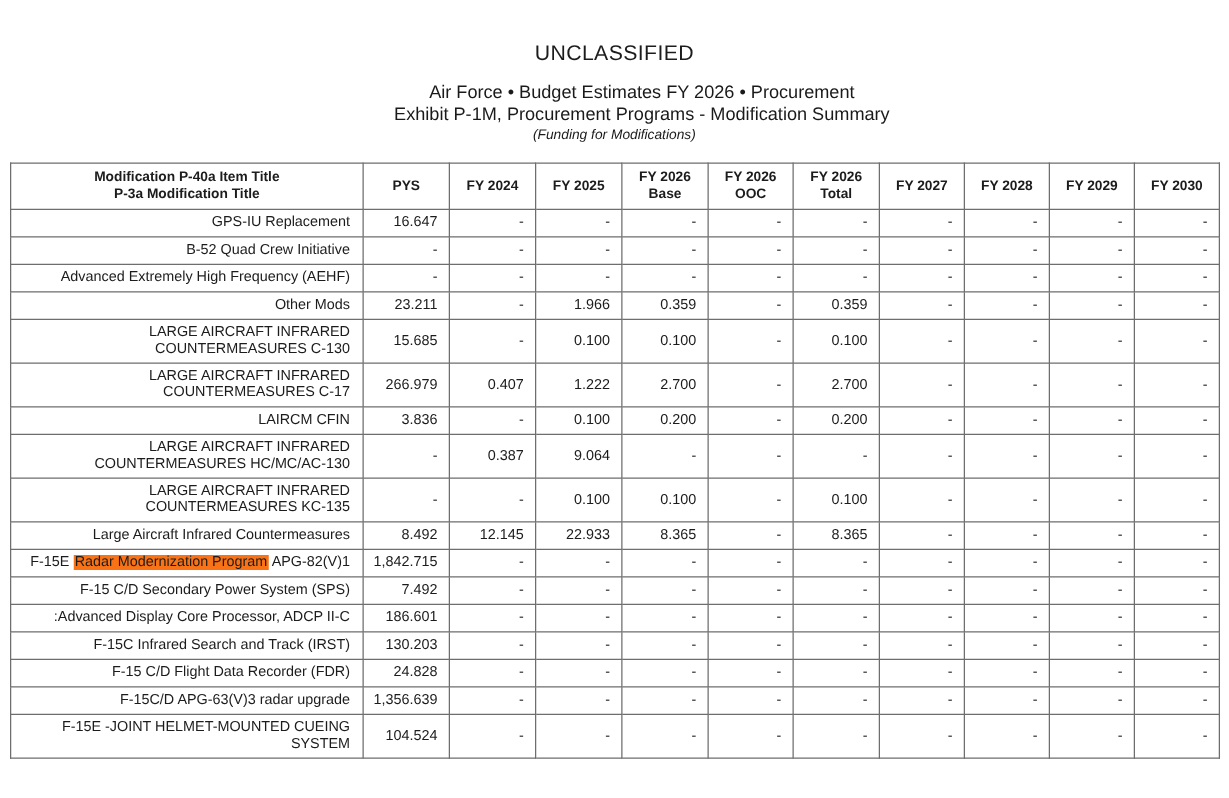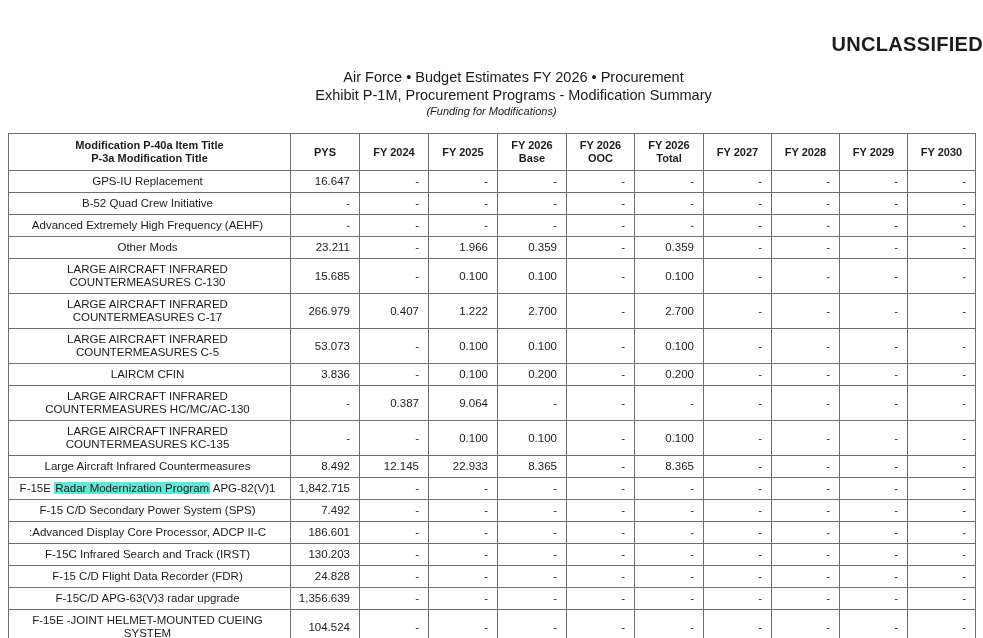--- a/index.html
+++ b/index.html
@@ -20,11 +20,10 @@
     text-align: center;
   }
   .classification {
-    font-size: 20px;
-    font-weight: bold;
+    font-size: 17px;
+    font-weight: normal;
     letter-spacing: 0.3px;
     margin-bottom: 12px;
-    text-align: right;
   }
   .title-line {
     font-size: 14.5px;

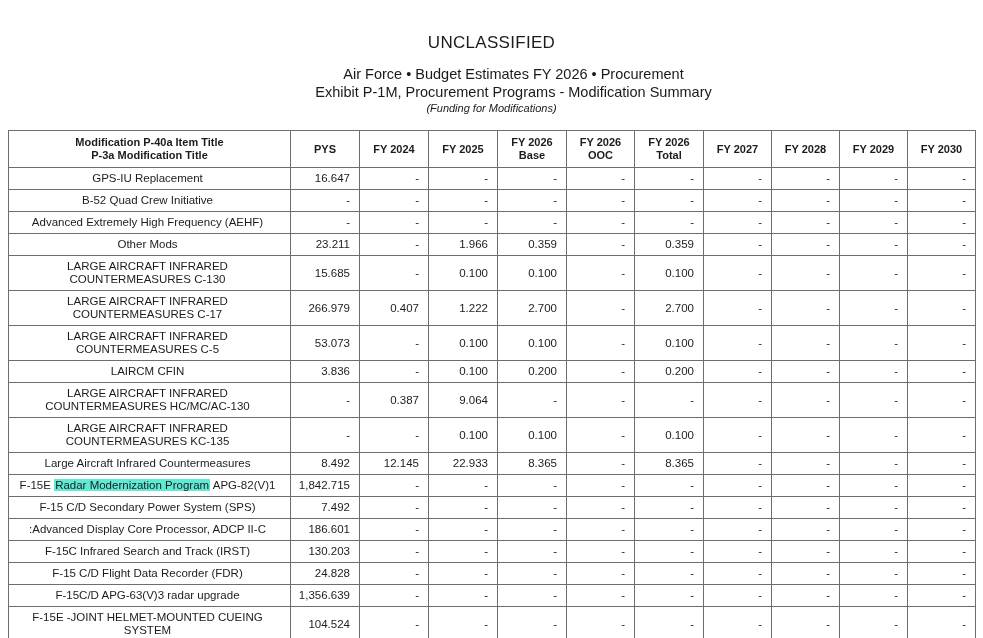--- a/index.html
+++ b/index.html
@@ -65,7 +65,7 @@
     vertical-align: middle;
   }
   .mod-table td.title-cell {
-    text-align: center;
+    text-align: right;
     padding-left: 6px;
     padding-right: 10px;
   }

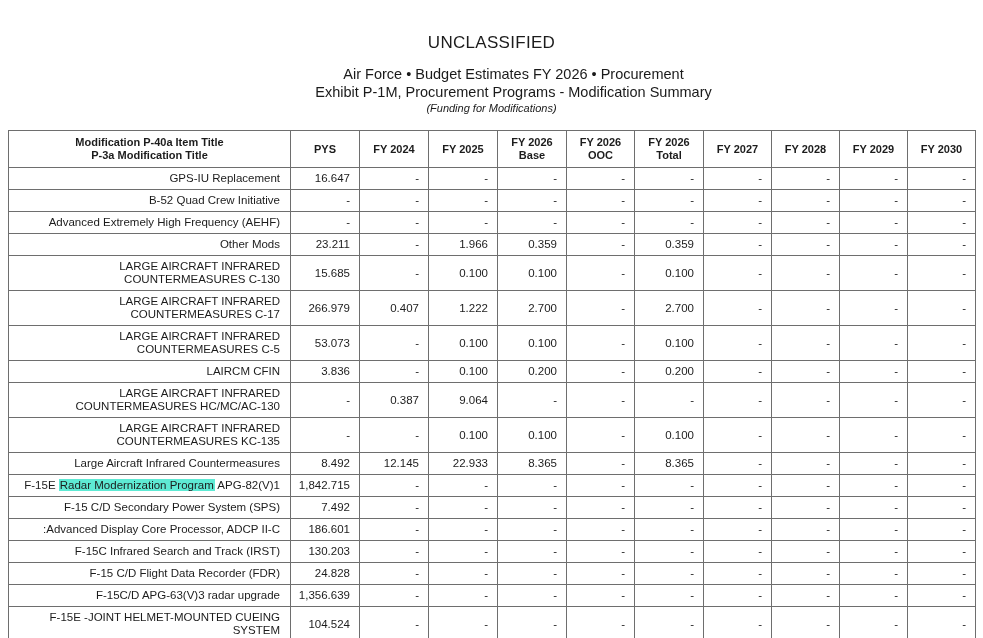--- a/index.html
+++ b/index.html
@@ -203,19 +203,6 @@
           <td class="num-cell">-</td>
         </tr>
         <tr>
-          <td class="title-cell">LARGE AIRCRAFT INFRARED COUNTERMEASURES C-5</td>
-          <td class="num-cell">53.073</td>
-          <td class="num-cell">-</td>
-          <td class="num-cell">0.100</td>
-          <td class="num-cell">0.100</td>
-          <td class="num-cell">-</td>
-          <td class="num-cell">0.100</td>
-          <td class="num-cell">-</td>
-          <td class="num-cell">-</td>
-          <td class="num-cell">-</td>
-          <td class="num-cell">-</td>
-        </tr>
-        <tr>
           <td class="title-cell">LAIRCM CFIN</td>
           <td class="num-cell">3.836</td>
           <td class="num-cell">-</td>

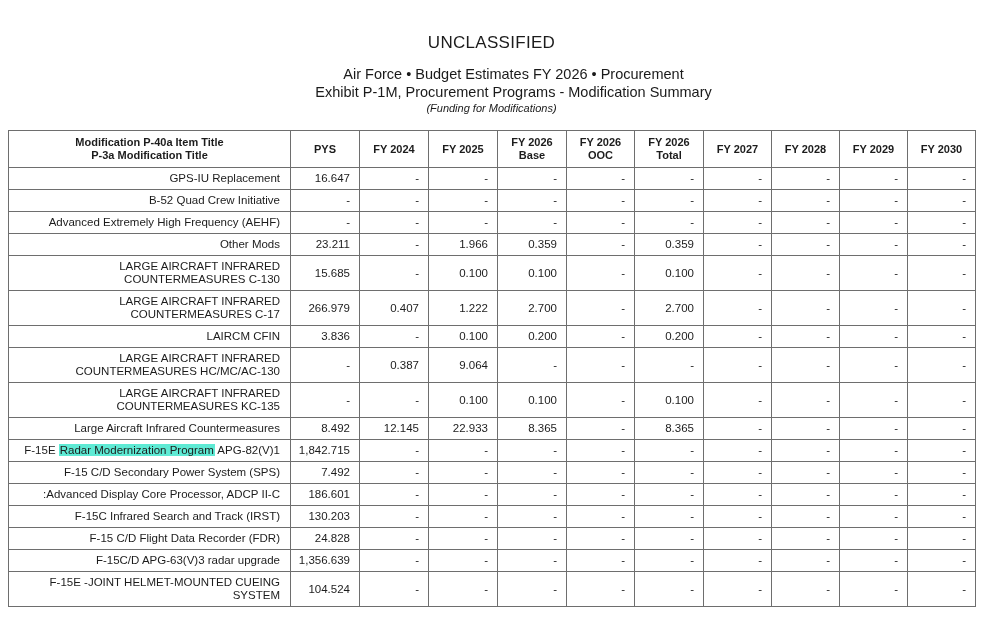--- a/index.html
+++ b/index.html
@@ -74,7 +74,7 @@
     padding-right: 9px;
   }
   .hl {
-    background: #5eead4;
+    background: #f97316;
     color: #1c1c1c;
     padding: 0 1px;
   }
----------------------------------------
### Try it
All the data above is to be transcribed exactly, with no pictures included.

### Result for this exercise
--- a/index.html
+++ b/index.html
@@ -20,11 +20,10 @@
     text-align: center;
   }
   .classification {
-    font-size: 20px;
-    font-weight: bold;
+    font-size: 17px;
+    font-weight: normal;
     letter-spacing: 0.3px;
     margin-bottom: 12px;
-    text-align: right;
   }
   .title-line {
     font-size: 14.5px;

--- a/index.html
+++ b/index.html
@@ -65,7 +65,7 @@
     vertical-align: middle;
   }
   .mod-table td.title-cell {
-    text-align: center;
+    text-align: right;
     padding-left: 6px;
     padding-right: 10px;
   }

--- a/index.html
+++ b/index.html
@@ -203,19 +203,6 @@
           <td class="num-cell">-</td>
         </tr>
         <tr>
-          <td class="title-cell">LARGE AIRCRAFT INFRARED COUNTERMEASURES C-5</td>
-          <td class="num-cell">53.073</td>
-          <td class="num-cell">-</td>
-          <td class="num-cell">0.100</td>
-          <td class="num-cell">0.100</td>
-          <td class="num-cell">-</td>
-          <td class="num-cell">0.100</td>
-          <td class="num-cell">-</td>
-          <td class="num-cell">-</td>
-          <td class="num-cell">-</td>
-          <td class="num-cell">-</td>
-        </tr>
-        <tr>
           <td class="title-cell">LAIRCM CFIN</td>
           <td class="num-cell">3.836</td>
           <td class="num-cell">-</td>

--- a/index.html
+++ b/index.html
@@ -74,7 +74,7 @@
     padding-right: 9px;
   }
   .hl {
-    background: #5eead4;
+    background: #f97316;
     color: #1c1c1c;
     padding: 0 1px;
   }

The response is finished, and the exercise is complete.